-- Your instructions --
Only the lines with "provided" in the entries below belong in the answer; please copy them.

[Excerpts from a dataset]
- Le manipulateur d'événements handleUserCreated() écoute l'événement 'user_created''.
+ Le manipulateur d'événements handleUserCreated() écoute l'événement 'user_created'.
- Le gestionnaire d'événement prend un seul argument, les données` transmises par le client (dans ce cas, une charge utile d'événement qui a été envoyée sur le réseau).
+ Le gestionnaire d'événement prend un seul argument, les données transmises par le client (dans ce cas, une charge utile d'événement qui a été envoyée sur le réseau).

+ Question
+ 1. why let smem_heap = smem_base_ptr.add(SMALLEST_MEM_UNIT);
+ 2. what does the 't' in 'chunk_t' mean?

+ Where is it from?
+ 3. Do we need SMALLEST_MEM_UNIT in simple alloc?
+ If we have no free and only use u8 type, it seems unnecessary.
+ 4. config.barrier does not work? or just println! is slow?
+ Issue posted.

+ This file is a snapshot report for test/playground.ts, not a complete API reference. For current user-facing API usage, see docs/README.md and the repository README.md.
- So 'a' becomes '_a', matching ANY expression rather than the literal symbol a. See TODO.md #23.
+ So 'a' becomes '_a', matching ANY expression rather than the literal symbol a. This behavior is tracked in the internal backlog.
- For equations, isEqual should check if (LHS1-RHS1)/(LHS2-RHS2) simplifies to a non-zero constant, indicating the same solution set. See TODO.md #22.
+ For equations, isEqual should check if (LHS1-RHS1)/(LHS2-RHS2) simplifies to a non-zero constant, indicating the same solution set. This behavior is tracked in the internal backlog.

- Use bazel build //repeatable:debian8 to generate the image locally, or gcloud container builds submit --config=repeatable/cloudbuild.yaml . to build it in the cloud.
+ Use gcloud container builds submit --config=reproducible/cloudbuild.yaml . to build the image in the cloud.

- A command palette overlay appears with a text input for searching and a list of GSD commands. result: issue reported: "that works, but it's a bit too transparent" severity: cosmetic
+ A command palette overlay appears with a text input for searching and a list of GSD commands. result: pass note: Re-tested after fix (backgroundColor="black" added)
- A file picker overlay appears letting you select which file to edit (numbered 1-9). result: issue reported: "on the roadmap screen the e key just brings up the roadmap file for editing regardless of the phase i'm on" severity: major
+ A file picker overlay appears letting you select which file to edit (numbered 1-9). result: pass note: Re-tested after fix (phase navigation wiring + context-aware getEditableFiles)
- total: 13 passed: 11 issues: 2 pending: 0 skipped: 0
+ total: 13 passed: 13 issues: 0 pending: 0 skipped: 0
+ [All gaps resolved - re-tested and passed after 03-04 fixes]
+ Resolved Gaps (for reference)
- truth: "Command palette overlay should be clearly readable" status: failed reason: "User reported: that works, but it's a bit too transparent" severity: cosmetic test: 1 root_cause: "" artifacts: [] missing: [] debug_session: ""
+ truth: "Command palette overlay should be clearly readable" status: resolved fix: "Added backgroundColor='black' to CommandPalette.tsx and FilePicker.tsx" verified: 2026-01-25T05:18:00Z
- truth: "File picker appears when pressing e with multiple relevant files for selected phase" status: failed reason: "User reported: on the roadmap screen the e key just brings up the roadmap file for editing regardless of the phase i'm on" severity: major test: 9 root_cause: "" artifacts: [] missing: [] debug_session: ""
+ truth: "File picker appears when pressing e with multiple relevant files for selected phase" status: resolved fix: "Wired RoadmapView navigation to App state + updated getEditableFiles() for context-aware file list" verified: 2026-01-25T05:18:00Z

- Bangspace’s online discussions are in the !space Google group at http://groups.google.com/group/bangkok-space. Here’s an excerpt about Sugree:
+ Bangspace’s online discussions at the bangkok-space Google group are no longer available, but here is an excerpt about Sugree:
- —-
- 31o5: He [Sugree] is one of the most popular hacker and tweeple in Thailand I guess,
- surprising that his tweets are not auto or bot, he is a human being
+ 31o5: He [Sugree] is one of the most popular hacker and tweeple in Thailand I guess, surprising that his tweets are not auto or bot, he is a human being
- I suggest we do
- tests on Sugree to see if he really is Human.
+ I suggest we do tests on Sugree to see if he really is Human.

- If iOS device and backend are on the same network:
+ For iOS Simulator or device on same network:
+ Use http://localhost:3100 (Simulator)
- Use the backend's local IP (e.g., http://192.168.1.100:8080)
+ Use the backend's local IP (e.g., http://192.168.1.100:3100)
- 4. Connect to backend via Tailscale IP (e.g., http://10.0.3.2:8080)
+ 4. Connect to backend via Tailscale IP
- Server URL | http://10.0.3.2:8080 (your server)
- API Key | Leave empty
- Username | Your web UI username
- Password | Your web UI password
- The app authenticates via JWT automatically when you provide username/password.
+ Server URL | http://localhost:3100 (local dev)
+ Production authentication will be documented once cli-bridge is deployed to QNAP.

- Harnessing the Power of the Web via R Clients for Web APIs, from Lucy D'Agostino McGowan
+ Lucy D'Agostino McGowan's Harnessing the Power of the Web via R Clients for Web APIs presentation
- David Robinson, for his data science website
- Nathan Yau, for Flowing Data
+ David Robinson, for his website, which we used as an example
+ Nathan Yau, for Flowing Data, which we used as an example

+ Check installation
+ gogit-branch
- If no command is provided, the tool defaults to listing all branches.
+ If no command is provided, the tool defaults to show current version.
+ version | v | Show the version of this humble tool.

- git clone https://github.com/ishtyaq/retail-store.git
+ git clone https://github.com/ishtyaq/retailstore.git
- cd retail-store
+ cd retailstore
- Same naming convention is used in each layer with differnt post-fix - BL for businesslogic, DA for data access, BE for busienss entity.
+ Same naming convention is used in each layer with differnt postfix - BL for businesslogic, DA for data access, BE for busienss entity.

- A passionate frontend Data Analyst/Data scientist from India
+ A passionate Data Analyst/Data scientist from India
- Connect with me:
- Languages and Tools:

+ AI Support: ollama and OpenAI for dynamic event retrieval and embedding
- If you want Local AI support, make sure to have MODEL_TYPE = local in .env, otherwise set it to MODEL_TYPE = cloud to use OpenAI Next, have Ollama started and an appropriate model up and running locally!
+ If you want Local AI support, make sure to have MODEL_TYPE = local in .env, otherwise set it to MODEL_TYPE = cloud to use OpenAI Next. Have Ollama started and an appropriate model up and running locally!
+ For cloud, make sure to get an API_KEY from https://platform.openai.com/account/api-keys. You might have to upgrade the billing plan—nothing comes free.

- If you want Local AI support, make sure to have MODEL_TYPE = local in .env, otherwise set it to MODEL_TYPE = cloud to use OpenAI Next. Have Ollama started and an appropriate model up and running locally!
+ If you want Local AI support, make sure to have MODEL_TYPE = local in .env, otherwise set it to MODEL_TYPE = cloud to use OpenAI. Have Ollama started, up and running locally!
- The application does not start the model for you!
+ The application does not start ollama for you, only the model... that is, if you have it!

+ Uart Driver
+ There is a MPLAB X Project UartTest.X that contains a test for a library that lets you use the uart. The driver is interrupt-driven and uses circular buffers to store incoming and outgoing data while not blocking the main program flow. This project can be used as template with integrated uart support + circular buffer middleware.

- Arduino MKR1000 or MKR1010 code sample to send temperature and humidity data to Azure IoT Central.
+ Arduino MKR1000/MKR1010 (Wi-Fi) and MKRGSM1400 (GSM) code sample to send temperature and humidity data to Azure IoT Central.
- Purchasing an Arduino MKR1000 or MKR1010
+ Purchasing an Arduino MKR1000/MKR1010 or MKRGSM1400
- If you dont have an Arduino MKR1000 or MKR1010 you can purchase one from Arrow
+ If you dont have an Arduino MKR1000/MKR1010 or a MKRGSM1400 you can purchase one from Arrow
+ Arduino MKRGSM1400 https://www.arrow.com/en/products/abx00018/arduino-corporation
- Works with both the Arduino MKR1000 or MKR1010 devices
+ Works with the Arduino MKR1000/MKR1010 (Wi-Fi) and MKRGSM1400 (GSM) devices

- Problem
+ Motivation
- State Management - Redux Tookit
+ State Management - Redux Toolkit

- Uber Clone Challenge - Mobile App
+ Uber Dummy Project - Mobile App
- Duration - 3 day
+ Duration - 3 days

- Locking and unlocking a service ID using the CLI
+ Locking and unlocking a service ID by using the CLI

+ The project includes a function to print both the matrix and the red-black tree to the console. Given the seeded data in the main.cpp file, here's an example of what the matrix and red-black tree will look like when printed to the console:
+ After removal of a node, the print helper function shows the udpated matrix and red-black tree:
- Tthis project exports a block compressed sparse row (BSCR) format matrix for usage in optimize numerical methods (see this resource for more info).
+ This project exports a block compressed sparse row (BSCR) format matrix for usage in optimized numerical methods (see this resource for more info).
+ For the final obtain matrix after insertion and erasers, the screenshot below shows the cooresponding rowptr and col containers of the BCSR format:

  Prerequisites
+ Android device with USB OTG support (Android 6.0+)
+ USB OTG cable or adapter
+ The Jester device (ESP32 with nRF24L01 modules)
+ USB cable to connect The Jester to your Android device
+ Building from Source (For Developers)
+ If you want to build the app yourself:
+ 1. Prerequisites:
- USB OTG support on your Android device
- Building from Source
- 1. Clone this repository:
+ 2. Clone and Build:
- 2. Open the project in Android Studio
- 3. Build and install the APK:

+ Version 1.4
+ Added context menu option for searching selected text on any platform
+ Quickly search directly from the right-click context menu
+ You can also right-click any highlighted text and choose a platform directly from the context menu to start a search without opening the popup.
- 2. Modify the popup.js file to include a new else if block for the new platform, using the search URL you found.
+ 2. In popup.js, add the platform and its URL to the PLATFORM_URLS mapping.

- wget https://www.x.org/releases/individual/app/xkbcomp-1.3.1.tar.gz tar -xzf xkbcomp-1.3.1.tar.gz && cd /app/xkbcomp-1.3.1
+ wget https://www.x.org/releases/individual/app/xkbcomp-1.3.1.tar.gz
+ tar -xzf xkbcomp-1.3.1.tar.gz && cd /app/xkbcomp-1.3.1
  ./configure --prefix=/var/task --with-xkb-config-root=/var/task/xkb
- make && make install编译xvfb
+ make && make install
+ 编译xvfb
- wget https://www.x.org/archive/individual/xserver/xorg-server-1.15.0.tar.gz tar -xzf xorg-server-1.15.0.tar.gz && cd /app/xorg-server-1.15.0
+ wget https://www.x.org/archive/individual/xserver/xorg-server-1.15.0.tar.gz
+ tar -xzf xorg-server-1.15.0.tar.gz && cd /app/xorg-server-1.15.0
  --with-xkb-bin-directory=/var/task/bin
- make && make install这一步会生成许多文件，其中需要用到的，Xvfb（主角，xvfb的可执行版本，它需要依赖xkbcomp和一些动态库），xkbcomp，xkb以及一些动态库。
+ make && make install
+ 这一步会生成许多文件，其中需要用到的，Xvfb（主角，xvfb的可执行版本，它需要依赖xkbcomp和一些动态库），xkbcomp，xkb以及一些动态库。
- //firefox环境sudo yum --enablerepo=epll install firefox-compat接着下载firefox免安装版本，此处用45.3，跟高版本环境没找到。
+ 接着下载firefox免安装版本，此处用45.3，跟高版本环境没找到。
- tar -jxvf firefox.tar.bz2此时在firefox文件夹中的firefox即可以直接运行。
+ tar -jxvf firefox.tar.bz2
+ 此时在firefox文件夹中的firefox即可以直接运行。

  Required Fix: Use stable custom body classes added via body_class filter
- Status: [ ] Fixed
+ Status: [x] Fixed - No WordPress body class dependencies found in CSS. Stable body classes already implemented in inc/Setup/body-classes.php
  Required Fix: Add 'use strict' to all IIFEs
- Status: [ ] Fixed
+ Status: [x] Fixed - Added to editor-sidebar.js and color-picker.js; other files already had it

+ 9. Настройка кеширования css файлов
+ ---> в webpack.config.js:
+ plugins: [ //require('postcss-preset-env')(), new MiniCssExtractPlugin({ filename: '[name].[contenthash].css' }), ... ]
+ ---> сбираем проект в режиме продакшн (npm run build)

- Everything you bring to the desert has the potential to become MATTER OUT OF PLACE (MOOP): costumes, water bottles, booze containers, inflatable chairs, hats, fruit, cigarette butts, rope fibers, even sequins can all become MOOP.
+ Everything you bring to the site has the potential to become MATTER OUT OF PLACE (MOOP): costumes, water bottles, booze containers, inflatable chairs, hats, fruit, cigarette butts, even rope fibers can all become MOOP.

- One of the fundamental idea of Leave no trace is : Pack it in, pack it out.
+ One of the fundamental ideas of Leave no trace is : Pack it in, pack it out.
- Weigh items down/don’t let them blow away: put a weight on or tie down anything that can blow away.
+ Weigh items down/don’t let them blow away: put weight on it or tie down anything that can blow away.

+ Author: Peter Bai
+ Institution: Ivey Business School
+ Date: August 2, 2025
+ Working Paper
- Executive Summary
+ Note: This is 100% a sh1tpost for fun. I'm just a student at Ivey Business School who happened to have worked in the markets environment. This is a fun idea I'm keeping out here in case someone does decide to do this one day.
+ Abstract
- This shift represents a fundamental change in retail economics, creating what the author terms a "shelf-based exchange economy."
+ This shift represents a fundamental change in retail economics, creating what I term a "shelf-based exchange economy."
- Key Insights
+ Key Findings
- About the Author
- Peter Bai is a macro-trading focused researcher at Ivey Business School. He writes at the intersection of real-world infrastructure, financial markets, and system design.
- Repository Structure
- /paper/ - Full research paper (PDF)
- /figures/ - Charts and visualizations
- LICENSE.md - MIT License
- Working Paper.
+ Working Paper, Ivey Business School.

-- Problem solution --
- If no command is provided, the tool defaults to listing all branches.
+ If no command is provided, the tool defaults to show current version.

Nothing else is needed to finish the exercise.